**Problem**
The entries that follow must be written out exactly, without any of the pictures they contain.

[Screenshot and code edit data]
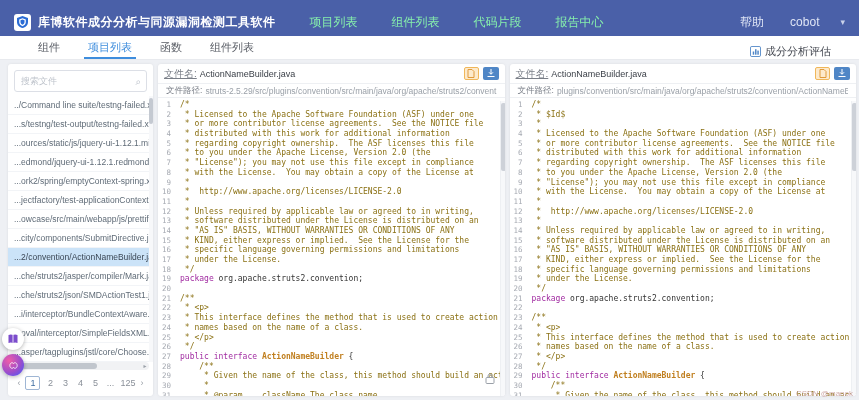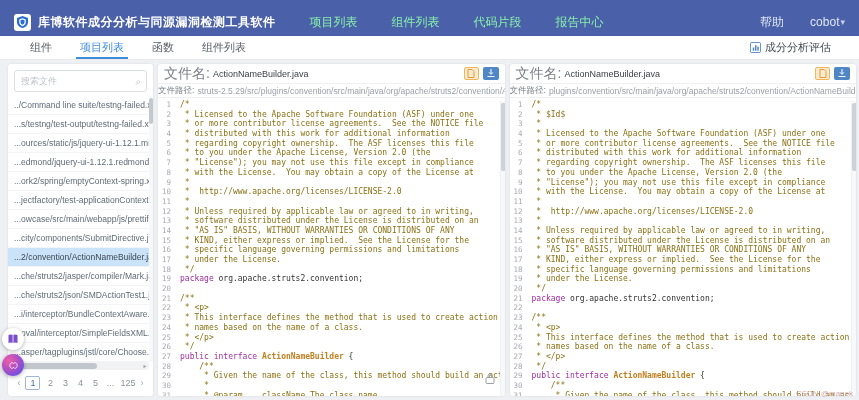"cobot" .nav-user { gap: 1px -> 21px }
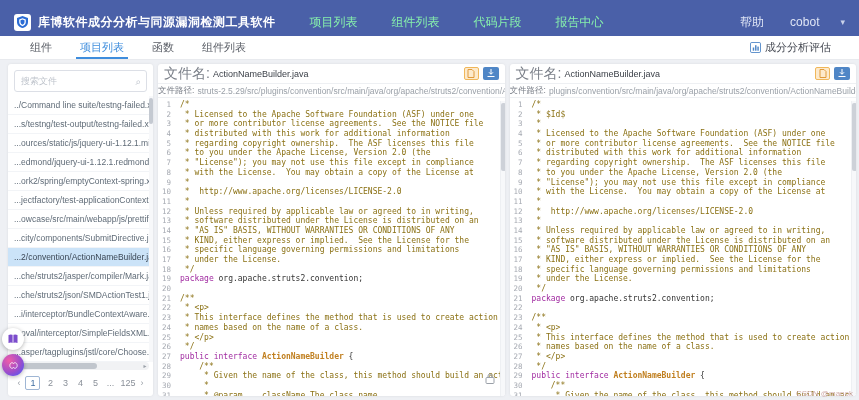"组件" .tabbar { align-items: center -> flex-end; padding-left: 16px -> 24px }
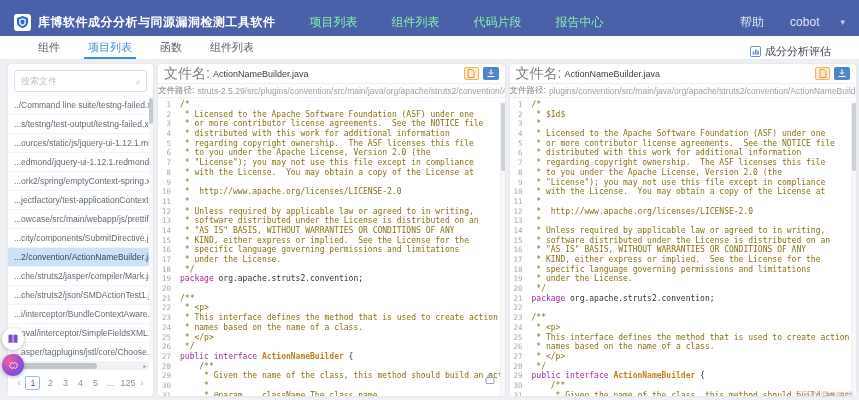"文件名:" .ph-label { font-size: 14px -> 10px; text-decoration: none -> underline }
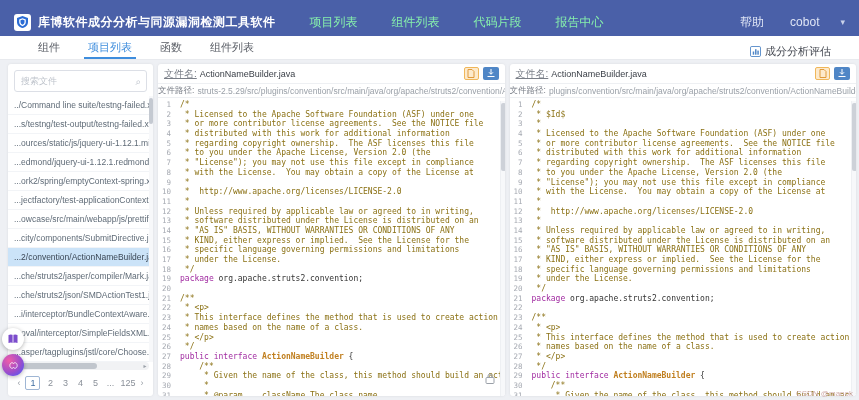"文件路径:" .panel-h2 { padding: 1px 0 -> 1px 8px }
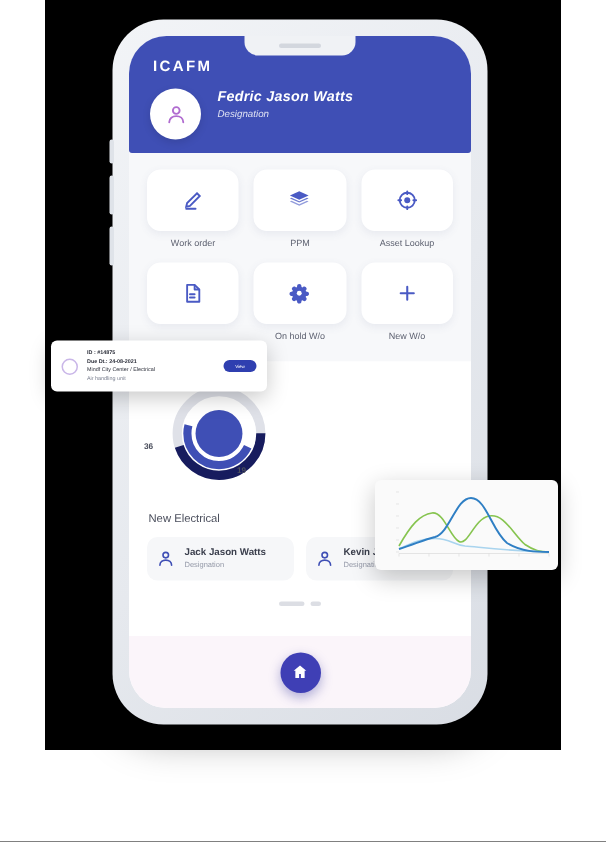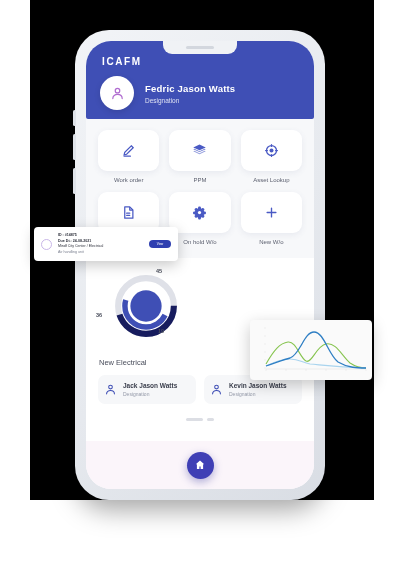"ICAFM" .phone { top: 30px -> 13px }
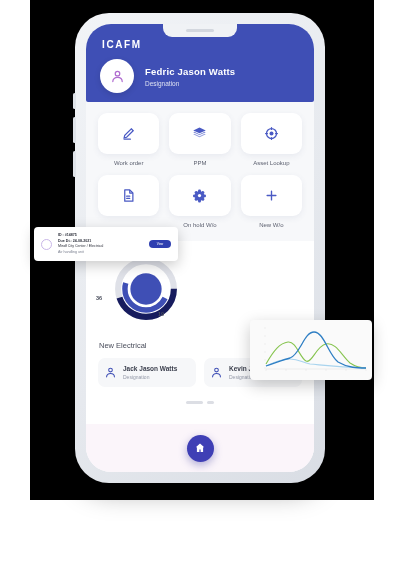"Fedric Jason Watts" .profile { align-items: center -> none; font-style: none -> italic }
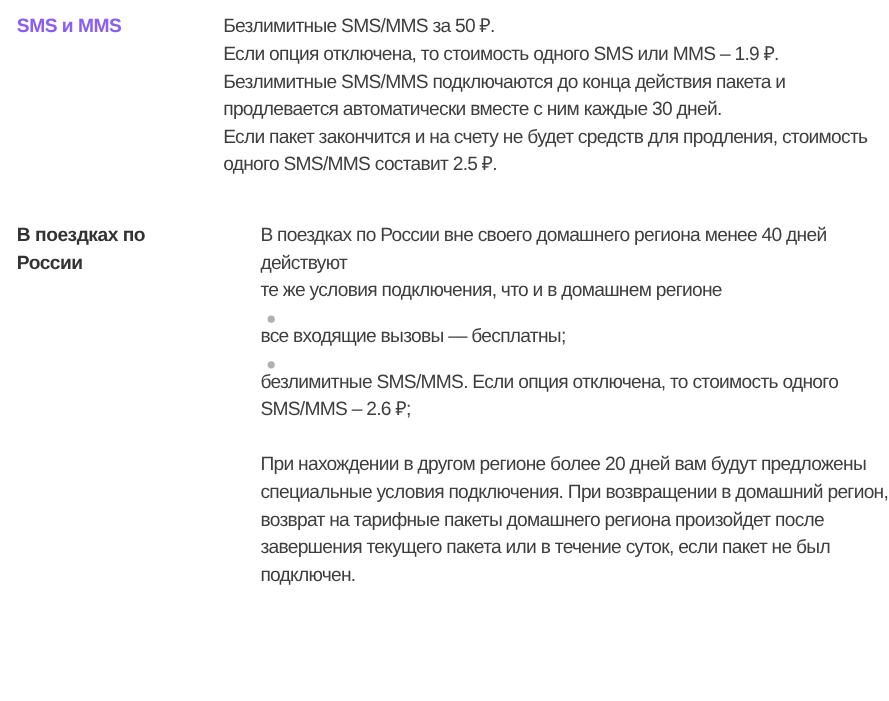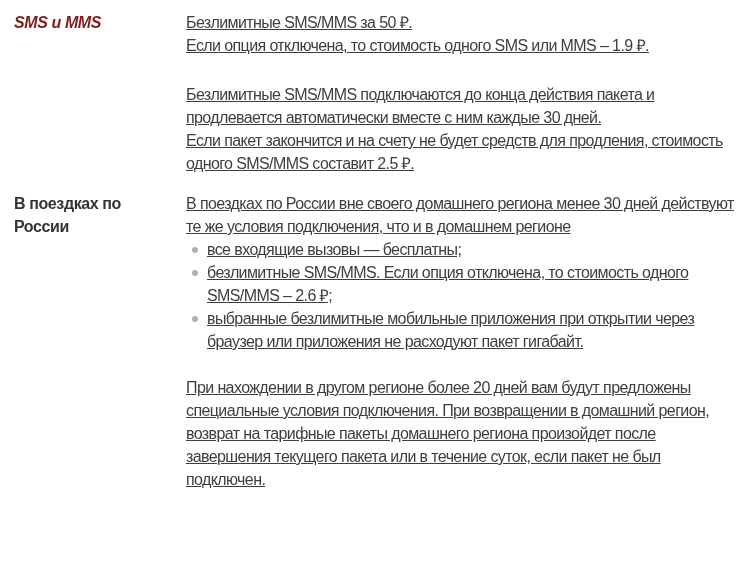"SMS и MMS" h2.label { color: #7f1d1d -> #8b5cf6; font-style: italic -> none }
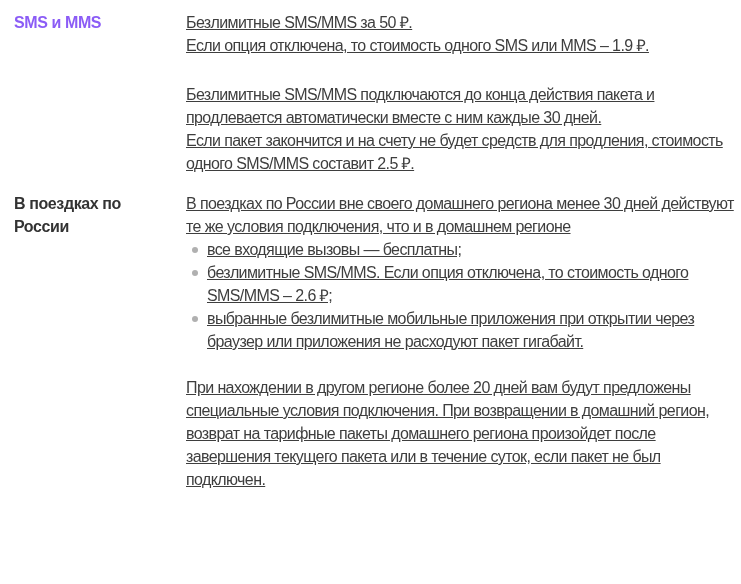"Безлимитные SMS/MMS за 50 ₽." .content { text-decoration: underline -> none }
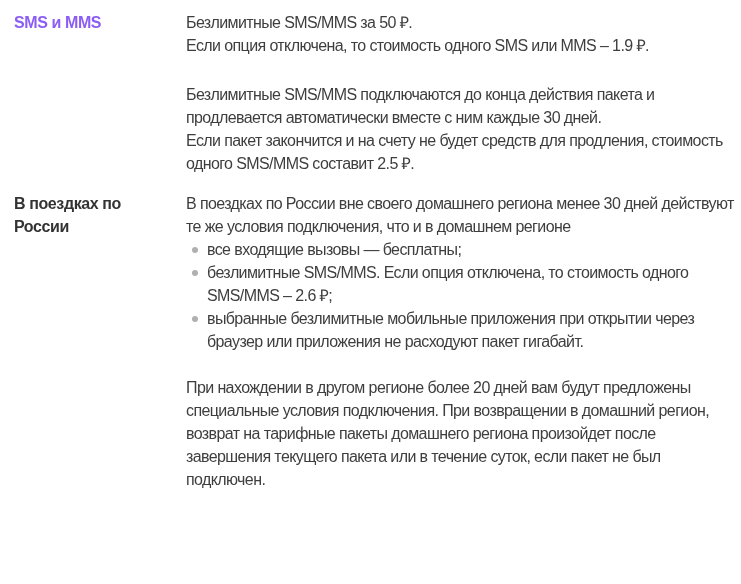"Безлимитные SMS/MMS подключаются до" .para.gap { margin-top: 26px -> none }
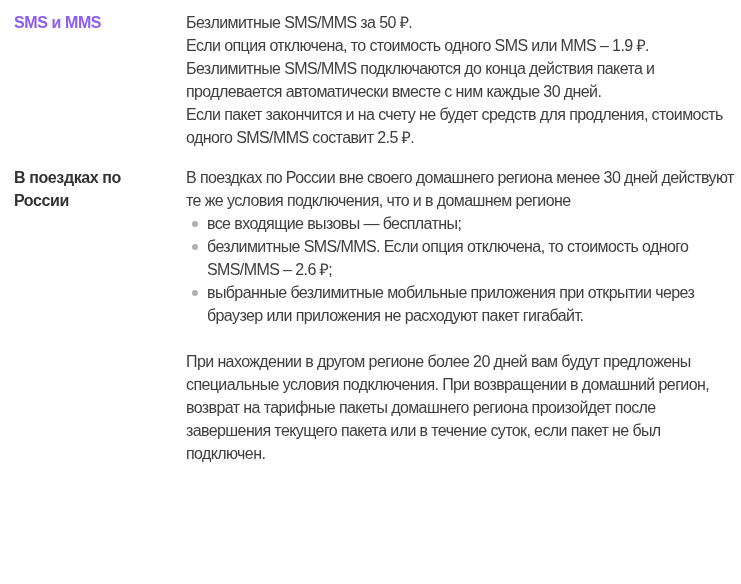"В поездках по России" .row + .row { gap: none -> 31px; margin-top: 17px -> 36px }
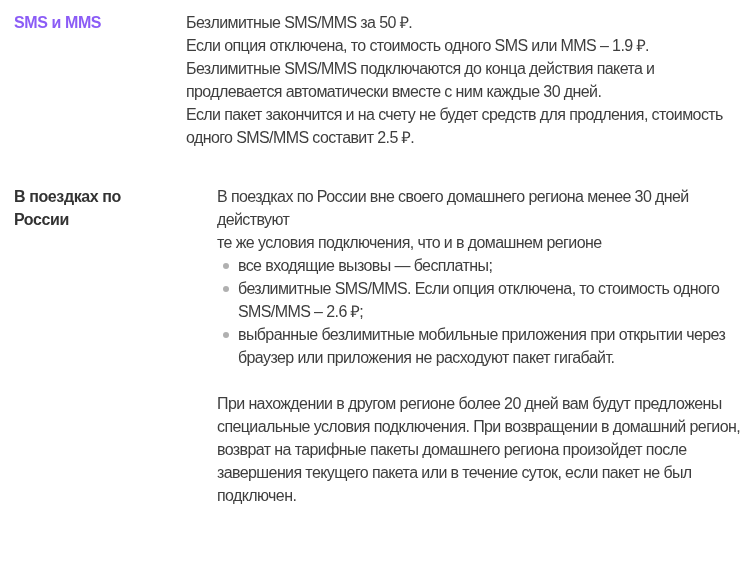"В поездках по России вне" p.para { text: 30 -> 40 }
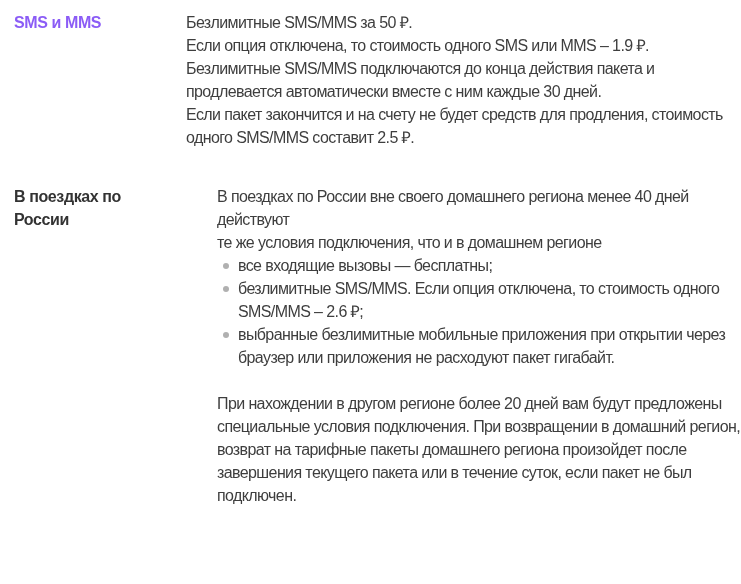"все входящие вызовы — бесплатны;" .bullet-item { flex-direction: none -> column }
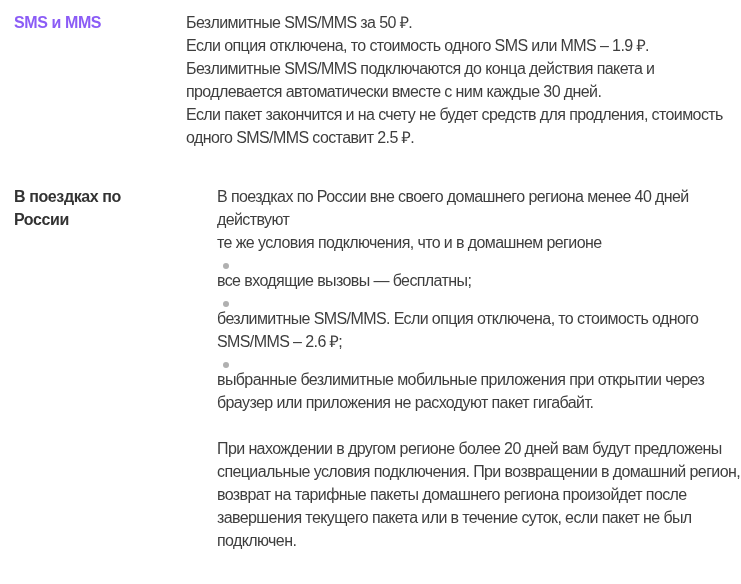"выбранные безлимитные мобильные" li.bullet-item { html: <li> <span></span> <span>выбранные безлимитные мобильные приложения при открытии через браузер или приложения не расходуют пакет гигабайт.</span> </li> -> none }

**Exercise result**
"cobot" .nav-user { gap: 1px -> 21px }
"组件" .tabbar { align-items: center -> flex-end; padding-left: 16px -> 24px }
"文件名:" .ph-label { font-size: 14px -> 10px; text-decoration: none -> underline }
"文件路径:" .panel-h2 { padding: 1px 0 -> 1px 8px }
"ICAFM" .phone { top: 30px -> 13px }
"Fedric Jason Watts" .profile { align-items: center -> none; font-style: none -> italic }
"SMS и MMS" h2.label { color: #7f1d1d -> #8b5cf6; font-style: italic -> none }
"Безлимитные SMS/MMS за 50 ₽." .content { text-decoration: underline -> none }
"Безлимитные SMS/MMS подключаются до" .para.gap { margin-top: 26px -> none }
"В поездках по России" .row + .row { gap: none -> 31px; margin-top: 17px -> 36px }
"В поездках по России вне" p.para { text: 30 -> 40 }
"все входящие вызовы — бесплатны;" .bullet-item { flex-direction: none -> column }
"выбранные безлимитные мобильные" li.bullet-item { html: <li> <span></span> <span>выбранные безлимитные мобильные приложения при открытии через браузер или приложения не расходуют пакет гигабайт.</span> </li> -> none }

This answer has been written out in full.